» **Given entries**:
BEGIN

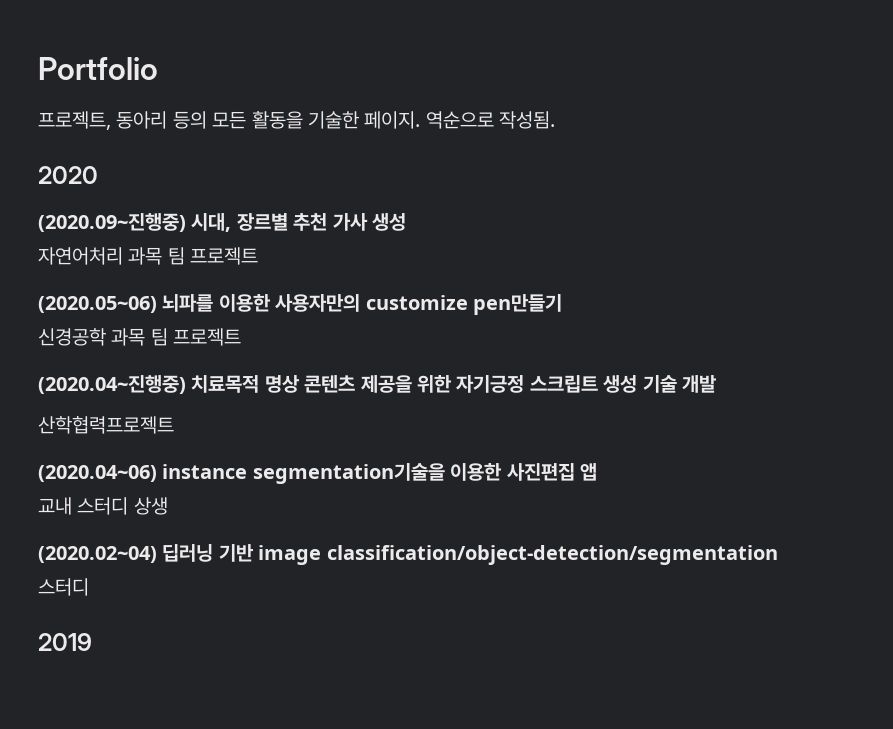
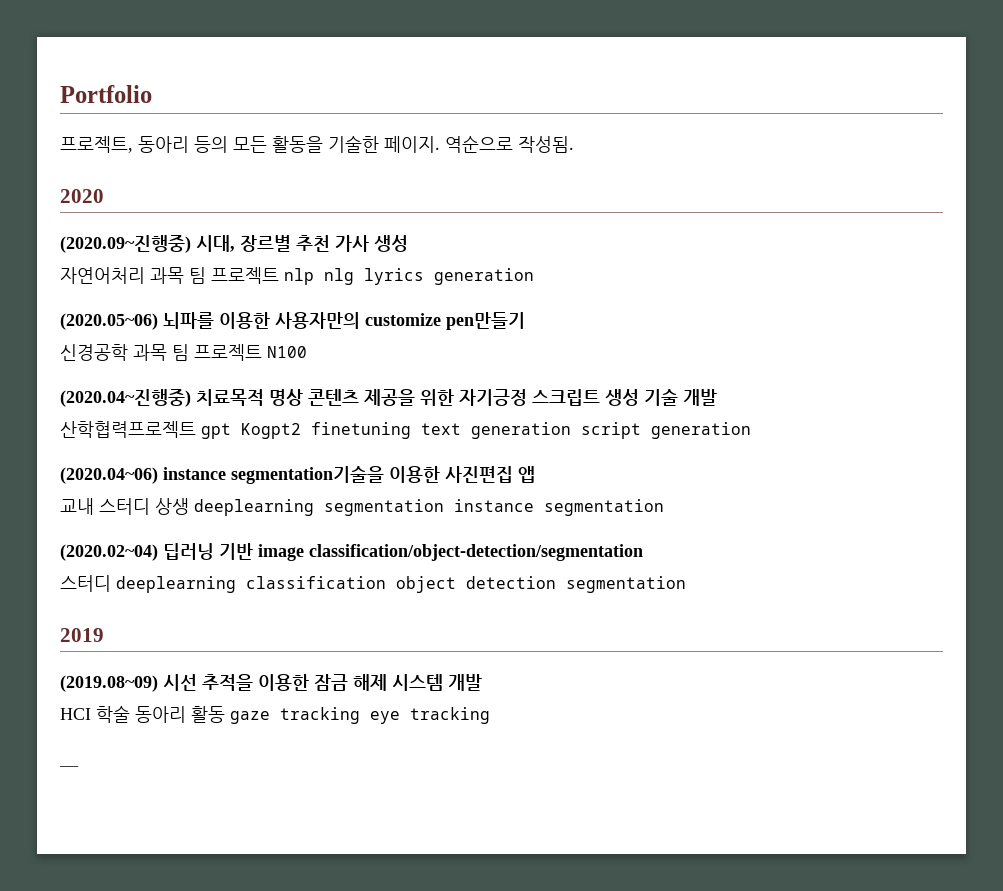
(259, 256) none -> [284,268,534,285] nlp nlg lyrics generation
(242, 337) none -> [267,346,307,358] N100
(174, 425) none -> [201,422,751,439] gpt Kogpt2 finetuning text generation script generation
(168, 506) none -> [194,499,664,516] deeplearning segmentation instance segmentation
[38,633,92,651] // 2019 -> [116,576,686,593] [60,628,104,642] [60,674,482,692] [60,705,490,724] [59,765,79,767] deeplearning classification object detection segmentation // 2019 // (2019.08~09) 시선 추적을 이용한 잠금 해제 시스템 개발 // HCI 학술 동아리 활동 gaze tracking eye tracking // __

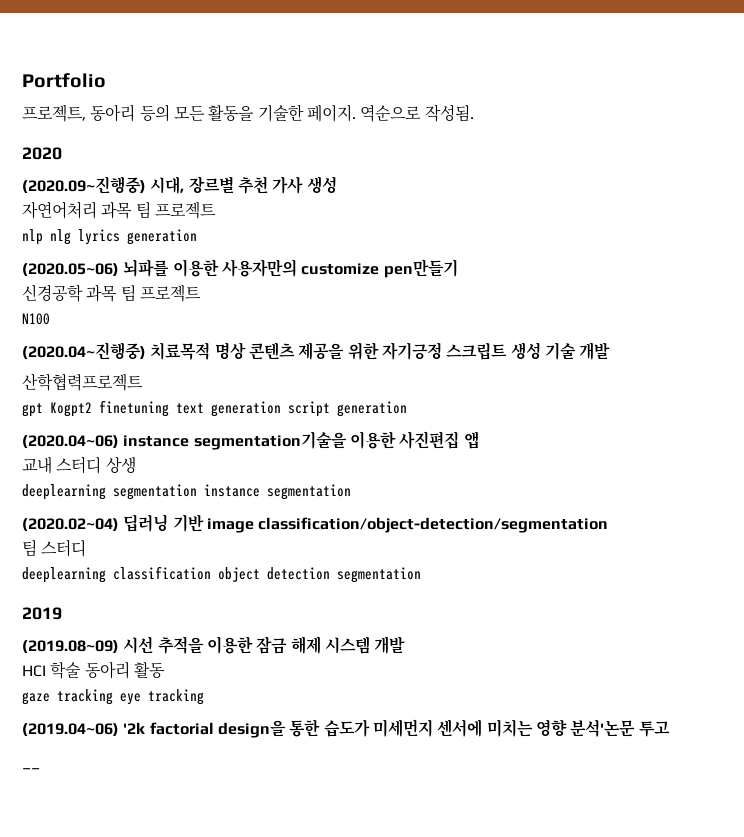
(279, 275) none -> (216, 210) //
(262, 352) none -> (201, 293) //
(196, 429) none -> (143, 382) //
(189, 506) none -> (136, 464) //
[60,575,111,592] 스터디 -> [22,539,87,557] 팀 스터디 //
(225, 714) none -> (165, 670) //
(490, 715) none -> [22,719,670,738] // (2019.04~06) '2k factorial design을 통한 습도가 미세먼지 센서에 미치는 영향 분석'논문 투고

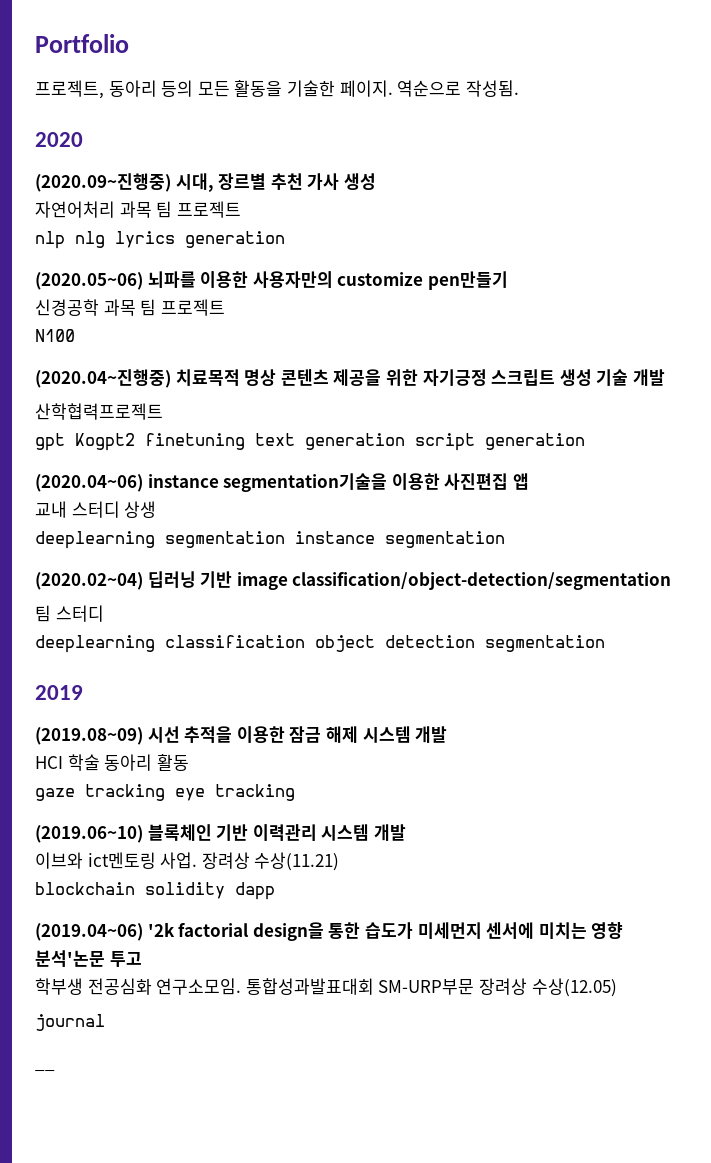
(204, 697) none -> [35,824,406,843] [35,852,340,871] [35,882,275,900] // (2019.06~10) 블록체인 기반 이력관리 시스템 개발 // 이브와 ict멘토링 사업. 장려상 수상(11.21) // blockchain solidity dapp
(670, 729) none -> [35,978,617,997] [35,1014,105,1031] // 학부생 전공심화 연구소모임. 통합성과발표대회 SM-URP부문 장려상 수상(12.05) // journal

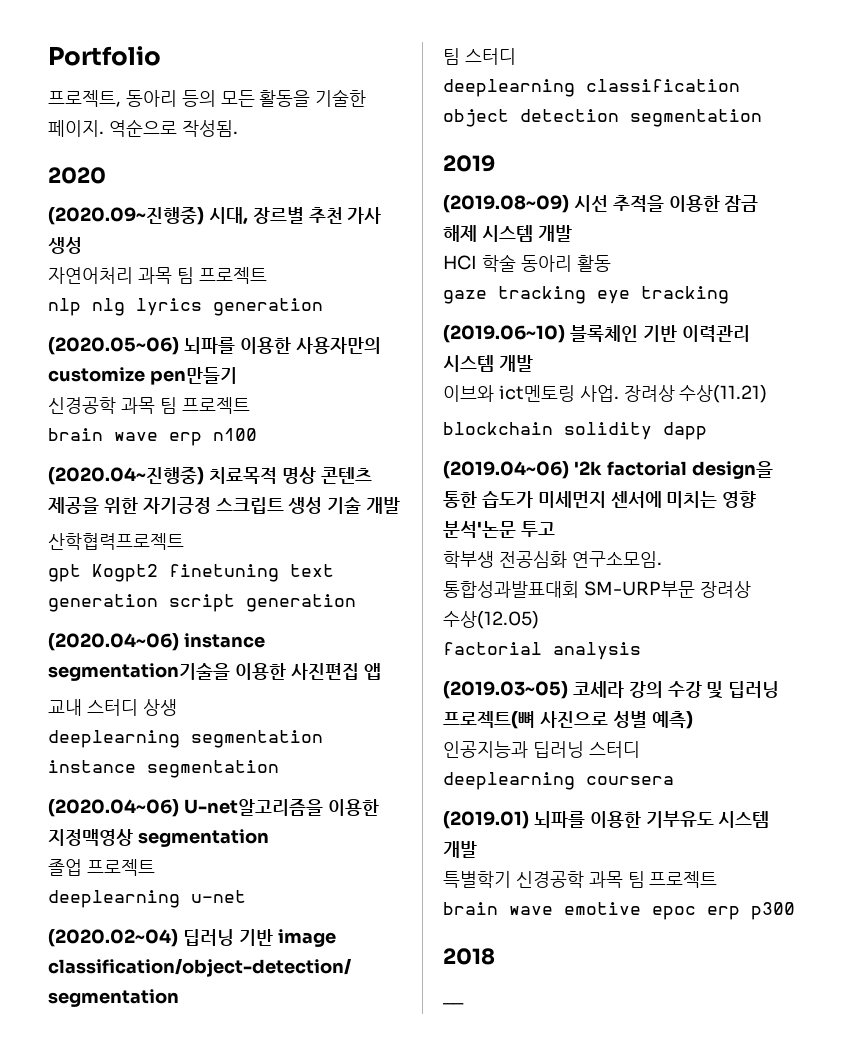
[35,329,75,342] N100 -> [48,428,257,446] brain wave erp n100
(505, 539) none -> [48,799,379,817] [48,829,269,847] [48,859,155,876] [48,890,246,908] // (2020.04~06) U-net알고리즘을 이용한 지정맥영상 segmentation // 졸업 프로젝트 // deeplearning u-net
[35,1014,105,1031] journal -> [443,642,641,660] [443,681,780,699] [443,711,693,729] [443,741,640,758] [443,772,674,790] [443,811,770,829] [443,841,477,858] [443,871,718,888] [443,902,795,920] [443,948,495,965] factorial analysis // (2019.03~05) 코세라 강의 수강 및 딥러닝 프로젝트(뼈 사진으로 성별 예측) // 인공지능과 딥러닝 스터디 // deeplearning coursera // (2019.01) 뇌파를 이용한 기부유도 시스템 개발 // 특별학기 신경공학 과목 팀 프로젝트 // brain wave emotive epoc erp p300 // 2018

END
BEGIN

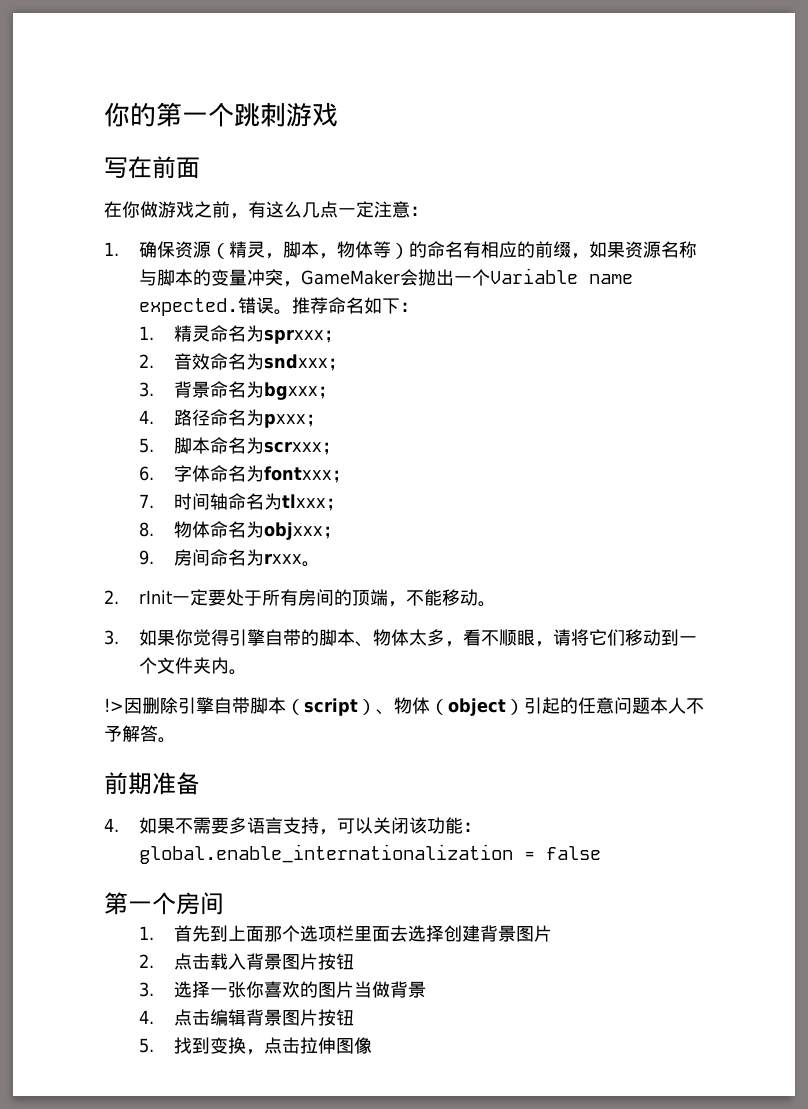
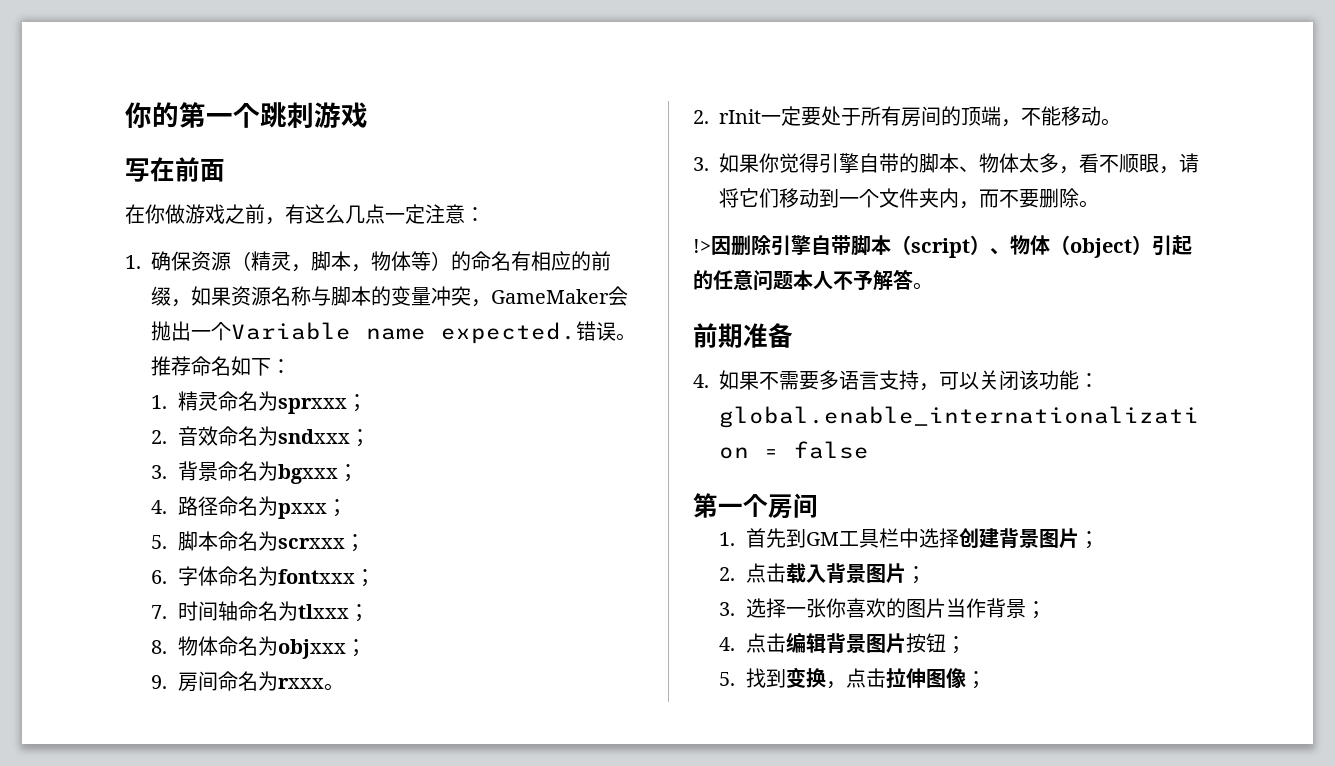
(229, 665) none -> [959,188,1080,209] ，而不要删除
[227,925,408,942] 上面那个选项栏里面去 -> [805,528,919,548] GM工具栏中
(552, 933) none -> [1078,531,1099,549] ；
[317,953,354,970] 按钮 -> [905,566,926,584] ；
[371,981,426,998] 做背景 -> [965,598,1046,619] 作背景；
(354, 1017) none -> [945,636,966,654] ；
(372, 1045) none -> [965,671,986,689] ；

END
BEGIN

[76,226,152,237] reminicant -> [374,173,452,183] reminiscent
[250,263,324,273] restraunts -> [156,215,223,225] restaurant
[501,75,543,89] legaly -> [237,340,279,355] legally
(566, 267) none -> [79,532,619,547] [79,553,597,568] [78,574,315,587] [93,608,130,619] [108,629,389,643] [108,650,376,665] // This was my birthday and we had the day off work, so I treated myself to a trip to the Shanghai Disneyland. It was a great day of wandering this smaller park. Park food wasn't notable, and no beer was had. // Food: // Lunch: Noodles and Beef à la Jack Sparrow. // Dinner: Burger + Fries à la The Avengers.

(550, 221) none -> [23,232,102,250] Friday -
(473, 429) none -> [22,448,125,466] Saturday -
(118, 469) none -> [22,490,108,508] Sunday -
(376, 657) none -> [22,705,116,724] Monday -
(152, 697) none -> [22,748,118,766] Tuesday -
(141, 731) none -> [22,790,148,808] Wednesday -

END

» **Task brief**: Across all the entries, how many lines hold the string "wave"? Only the number is needed.

» **Exercise response**: 2